Pesquisas de três institutos divulgadas nas
duas últimas semanas - Quaest, Ipec e Atlas Intel - atestaram o derretimento da
avaliação do governo. A pesquisa Ipec (ex-Ibope), publicada no dia 8 de março,
mostrou uma queda de 5 pontos percentuais na avaliação positiva da gestão Lula.
Segundo o Ipec, 33% dos entrevistados consideram o governo ótimo e bom (eram 38% em dezembro); 32% classificam a gestão petista como ruim ou péssima (eram 30%); e 33% a avaliam como regular (eram 30%). No contexto dessas pesquisas, Lula observou que as obras de maior visibilidade do governo, como a ampliação do Bolsa Família, o reajuste real do salário mínimo, a retomada de contratos do Minha Casa, Minha Vida voltados para a faixa 1, a volta da Farmácia Popular e programa Pé de Meia (para alunos de baixa renda do ensino médio) são direcionados aos brasileiros com renda mensal de até dois salários mínimos.
De fato, segundo a pesquisa Genial/Quaest,
61% dos entrevistados que recebem até dois salários mínimos aprovam o trabalho
do presidente, enquanto 36% o desaprovam. E entre os que recebem acima de cinco
salários mínimos, 54% desaprovam o governo, e 44% aprovam.
É nessa conjuntura que Lula reconheceu, nas
entrelinhas, que passou da hora de pregar para os não convertidos. Há um
diagnóstico interno de que houve uma migração de segmentos, como mulheres e
jovens, que estavam com Lula na campanha, mas agora veem a gestão como
“regular”.
Um ministro não filiado ao PT avaliou, em
conversa com a coluna, que o governo tem resultados positivos. Citou a menor
taxa de desemprego em anos, o aumento do Produto Interno Bruto (PIB), a
inflação sob controle, o recorde da balança comercial, os investimentos
bilionários da indústria automobilística.

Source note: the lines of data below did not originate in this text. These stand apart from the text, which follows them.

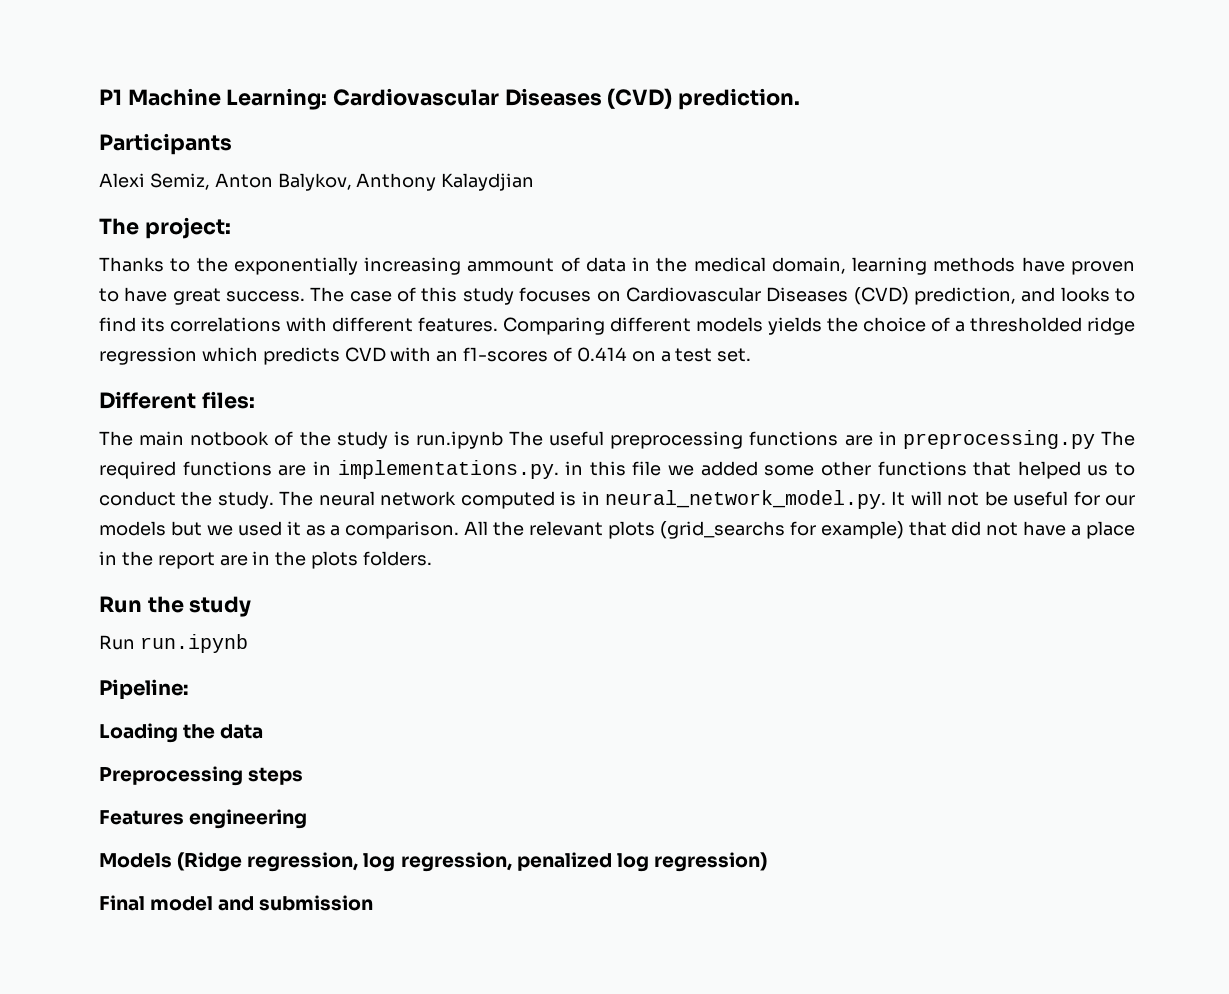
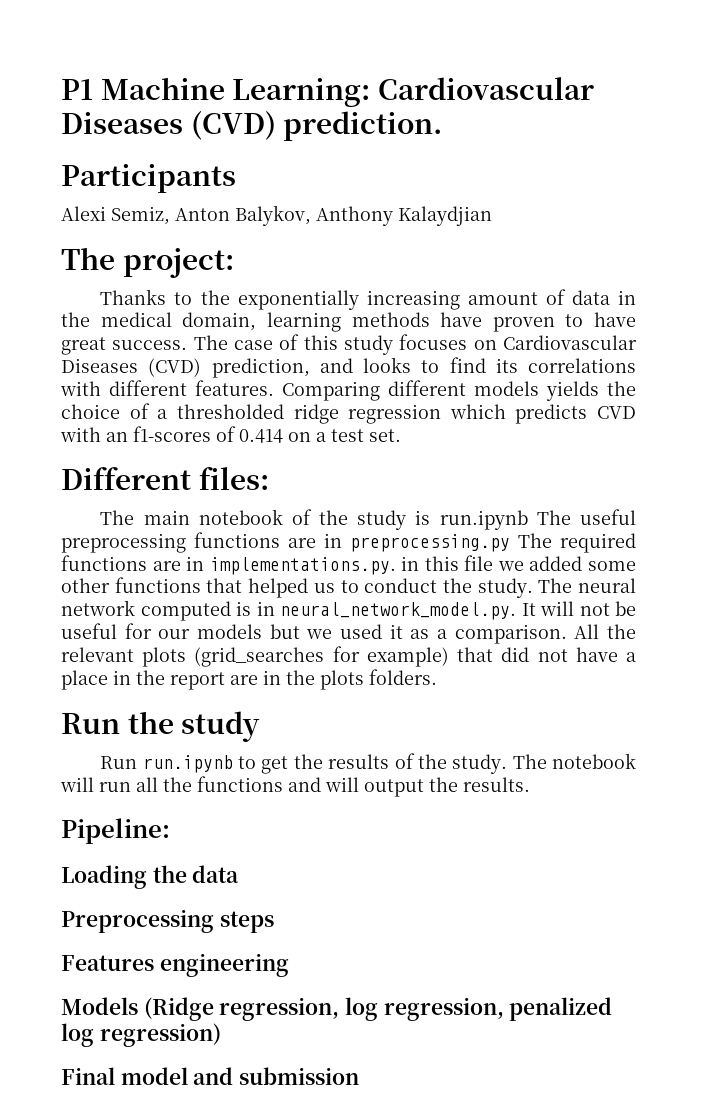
- Thanks to the exponentially increasing ammount of data in the medical domain, learning methods have proven to have great success.
+ Thanks to the exponentially increasing amount of data in the medical domain, learning methods have proven to have great success.
- The main notbook of the study is run.ipynb The useful preprocessing functions are in preprocessing.py The required functions are in implementations.py. in this file we added some other functions that helped us to conduct the study.
+ The main notebook of the study is run.ipynb The useful preprocessing functions are in preprocessing.py The required functions are in implementations.py. in this file we added some other functions that helped us to conduct the study.
- All the relevant plots (grid_searchs for example) that did not have a place in the report are in the plots folders.
+ All the relevant plots (grid_searches for example) that did not have a place in the report are in the plots folders.
- Run run.ipynb
+ Run run.ipynb to get the results of the study. The notebook will run all the functions and will output the results.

Entretanto, para esse auxiliar, o próprio
governo gera “ruídos” que fazem obnublar a percepção dos brasileiros sobre a
gestão lulista, e dão munição às redes bolsonaristas. “Erro de percepção tem a
ver com estratégia de comunicação”, cobrou.

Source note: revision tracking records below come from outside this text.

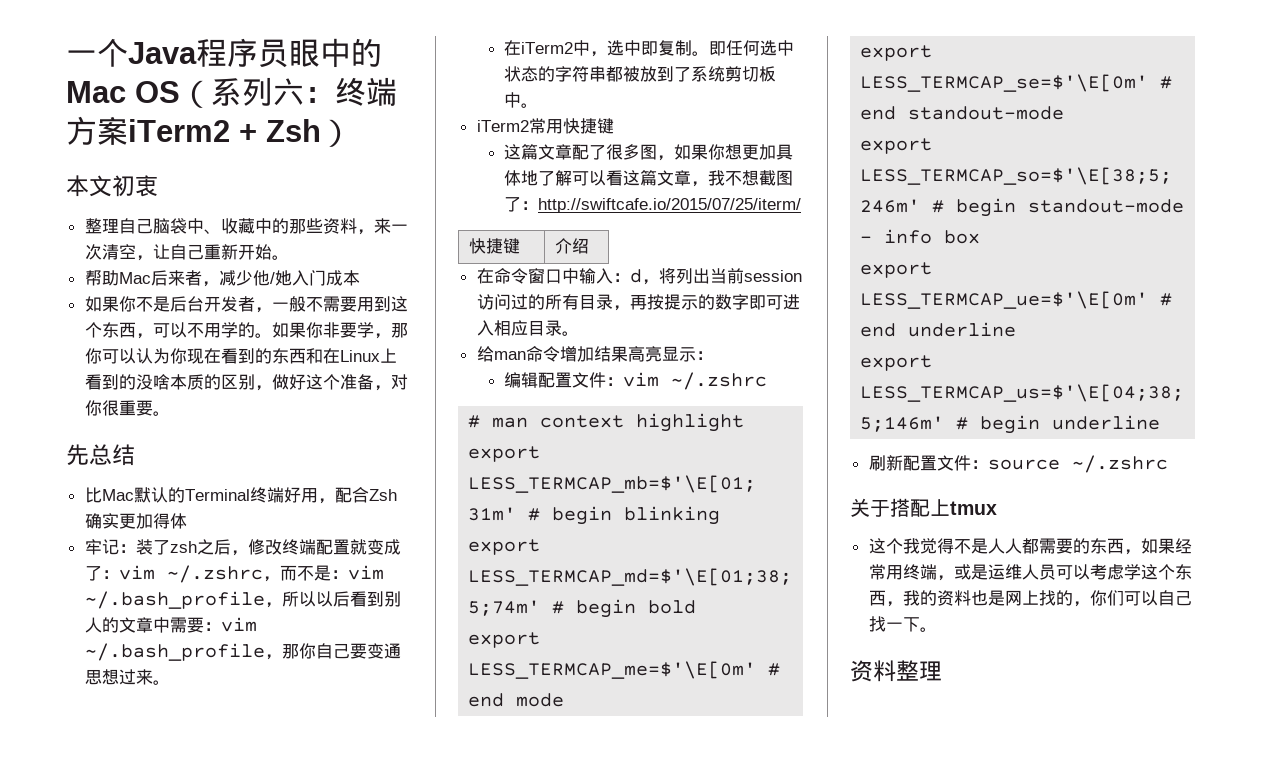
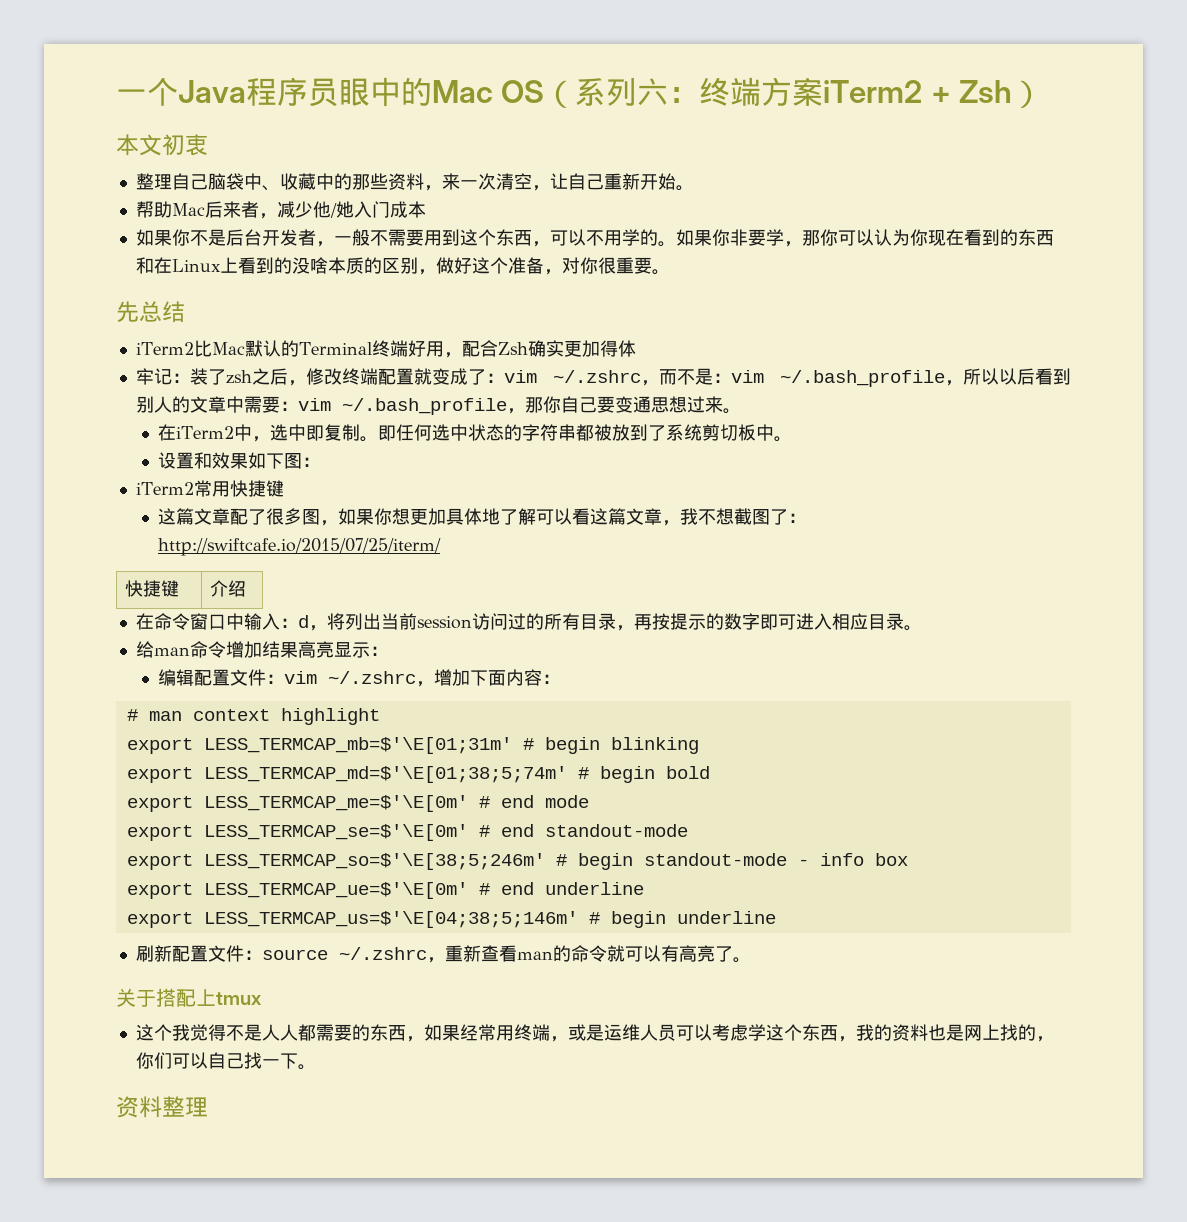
- 比Mac默认的Terminal终端好用，配合Zsh确实更加得体
+ iTerm2比Mac默认的Terminal终端好用，配合Zsh确实更加得体
+ 设置和效果如下图：
- 编辑配置文件：vim ~/.zshrc
+ 编辑配置文件：vim ~/.zshrc，增加下面内容：
- 刷新配置文件：source ~/.zshrc
+ 刷新配置文件：source ~/.zshrc，重新查看man的命令就可以有高亮了。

Para esse ministro, o governo, e o próprio
Lula, têm de conter a geração de “ruídos”. Sustenta que Lula tem de resgatar a
“frente ampla” da campanha que ajudou a elegê-lo, com o vice Geraldo Alckmin,
ex-PSDB, como símbolo principal, encurralar o bolsonarismo para a extrema
direita e afinar o discurso para “ocupar o centro”.
Esse auxiliar criticou “ruídos” que
incendiaram o bolsonarismo, como a manifestação de Lula, em meados do ano
passado, de que o conceito de democracia é “relativo”, ao tratar da Venezuela.
Para esse ministro, uma declaração claramente voltada à bolha de esquerda.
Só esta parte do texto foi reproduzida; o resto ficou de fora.